何事があっても動じないようにしないと、気が付かない内に情報を盗まれてしまいますよ?
それとも、どこまであちらの情報を知ることができるのか、試されているのだろうか?
ともあれ最上階だ。上下の両方に繋がっている中間階に比べると、移動できる先が単純に半分になっているということでもある。
当然人員の配備は下の階へと続く場所にだけ集中すればよい訳で、「逃がすつもりはない」という言外の意思表示なのかもしれない。
そして、ボクの気分を盛り下げる要素がもう一つ存在する。最上階には偉い人の部屋が設置されていることが多かったりするのだ。
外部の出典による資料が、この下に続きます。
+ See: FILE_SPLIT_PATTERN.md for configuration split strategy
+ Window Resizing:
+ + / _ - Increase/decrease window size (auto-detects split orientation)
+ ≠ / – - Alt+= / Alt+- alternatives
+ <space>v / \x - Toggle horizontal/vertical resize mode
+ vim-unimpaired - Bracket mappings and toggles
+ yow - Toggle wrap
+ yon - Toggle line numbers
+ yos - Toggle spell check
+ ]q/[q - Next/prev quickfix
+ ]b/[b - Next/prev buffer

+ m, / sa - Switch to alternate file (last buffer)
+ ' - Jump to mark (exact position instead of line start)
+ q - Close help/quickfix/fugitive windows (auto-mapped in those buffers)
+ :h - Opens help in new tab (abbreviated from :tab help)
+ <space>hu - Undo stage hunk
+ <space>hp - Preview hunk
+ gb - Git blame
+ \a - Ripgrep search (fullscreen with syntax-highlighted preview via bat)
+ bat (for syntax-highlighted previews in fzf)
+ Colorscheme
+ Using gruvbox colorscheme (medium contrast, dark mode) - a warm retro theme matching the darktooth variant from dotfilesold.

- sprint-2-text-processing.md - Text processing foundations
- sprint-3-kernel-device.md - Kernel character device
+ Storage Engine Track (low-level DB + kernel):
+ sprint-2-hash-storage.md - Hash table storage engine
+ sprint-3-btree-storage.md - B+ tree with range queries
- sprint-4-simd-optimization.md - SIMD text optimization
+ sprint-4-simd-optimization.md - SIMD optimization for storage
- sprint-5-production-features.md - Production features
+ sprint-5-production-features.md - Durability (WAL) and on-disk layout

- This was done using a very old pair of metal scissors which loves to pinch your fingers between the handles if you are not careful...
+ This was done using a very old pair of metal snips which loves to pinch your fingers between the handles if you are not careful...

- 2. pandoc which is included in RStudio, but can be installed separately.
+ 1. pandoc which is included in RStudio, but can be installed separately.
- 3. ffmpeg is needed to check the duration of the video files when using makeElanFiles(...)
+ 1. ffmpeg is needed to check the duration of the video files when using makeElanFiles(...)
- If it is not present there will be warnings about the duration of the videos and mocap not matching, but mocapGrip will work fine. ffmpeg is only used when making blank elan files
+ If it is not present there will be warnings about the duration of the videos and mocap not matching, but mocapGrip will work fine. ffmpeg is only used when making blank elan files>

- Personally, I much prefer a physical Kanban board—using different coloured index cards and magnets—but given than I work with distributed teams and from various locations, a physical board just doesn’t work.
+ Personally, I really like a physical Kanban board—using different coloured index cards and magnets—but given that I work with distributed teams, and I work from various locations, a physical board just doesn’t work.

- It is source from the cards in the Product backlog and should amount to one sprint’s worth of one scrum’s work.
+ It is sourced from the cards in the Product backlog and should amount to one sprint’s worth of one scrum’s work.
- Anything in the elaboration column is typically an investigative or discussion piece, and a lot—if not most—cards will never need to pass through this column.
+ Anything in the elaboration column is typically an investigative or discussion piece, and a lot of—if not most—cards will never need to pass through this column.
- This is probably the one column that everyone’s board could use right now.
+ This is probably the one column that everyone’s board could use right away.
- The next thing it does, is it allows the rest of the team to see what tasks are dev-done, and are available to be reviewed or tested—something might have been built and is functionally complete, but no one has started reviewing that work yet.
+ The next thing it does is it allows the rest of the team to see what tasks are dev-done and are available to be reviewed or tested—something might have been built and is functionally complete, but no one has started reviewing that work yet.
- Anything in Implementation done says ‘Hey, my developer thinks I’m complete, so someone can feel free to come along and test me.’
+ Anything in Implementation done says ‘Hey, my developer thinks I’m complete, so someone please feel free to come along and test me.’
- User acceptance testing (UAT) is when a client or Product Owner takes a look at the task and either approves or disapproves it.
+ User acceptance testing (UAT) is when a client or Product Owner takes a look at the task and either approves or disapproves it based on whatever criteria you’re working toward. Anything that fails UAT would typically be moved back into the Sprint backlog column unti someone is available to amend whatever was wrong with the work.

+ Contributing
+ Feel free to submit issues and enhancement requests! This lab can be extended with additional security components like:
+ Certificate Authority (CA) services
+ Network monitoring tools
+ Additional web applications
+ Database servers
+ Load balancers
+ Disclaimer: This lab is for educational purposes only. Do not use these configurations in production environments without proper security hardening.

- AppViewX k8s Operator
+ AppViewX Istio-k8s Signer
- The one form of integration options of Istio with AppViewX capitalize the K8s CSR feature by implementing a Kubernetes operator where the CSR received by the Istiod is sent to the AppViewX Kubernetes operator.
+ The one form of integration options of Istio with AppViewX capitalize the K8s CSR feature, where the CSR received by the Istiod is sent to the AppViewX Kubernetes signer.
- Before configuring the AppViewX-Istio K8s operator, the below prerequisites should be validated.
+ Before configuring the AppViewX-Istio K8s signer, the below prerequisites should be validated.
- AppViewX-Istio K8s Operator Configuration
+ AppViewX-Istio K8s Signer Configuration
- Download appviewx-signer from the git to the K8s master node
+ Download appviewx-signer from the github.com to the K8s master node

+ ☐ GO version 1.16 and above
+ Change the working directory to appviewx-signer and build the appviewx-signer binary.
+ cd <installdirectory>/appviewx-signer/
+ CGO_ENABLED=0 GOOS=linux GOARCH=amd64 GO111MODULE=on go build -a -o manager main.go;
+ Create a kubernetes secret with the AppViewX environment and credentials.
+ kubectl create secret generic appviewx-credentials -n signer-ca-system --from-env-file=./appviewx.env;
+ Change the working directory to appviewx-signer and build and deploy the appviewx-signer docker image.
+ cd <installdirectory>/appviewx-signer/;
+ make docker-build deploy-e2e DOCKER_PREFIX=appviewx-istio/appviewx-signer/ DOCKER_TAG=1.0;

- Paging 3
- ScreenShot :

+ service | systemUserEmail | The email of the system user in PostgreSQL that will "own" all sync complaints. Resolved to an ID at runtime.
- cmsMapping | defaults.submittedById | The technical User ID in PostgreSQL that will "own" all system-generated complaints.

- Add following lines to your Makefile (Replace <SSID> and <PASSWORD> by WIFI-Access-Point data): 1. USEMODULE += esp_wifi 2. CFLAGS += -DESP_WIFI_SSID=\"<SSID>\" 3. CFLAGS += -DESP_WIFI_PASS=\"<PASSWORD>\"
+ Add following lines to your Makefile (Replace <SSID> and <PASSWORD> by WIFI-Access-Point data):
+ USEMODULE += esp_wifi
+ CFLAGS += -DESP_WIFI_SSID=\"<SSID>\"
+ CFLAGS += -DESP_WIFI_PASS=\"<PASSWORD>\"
これは分かりやすく身分や地位の高さを示すという意味合いもあるのだけれど、同時に守護や警備がし易いためでもある。先に取り上げた点は、単純に守りを固める際にも有用なのです。
「……それなりに上位者が出てくるだろうとは思っておりましたけれど、まさかトップに引き合わされるとは思いませんでしたわね」
ミルファの声に若干呆れの色が含まれているのも仕方がないことだろう。長時間廊下を歩き回らされて、ようやく辿り着いた部屋には『代官室』のプレートが掲げられていたのだから。
ちなみに、長く歩かされたのはわざとだ。何度か同じ地点を曲がったり通ったりしていたので間違いない。恐らくボクたちの方向感覚を消失させるためだったり、位置を把握できなくしたりするためだったのだろう。
連行役の彼らが道に迷っていたわけではない、と思いたい。若干顔が青くなって冷や汗らしきものを流していたようにも思えるけれど、きっと気のせいだったはず……。
コンコンコンコン。
「入れ」
いつか聞いたものよりも幾分低い響きのノックに対してドア越しに返ってきたのは、これまた重低音な声だった。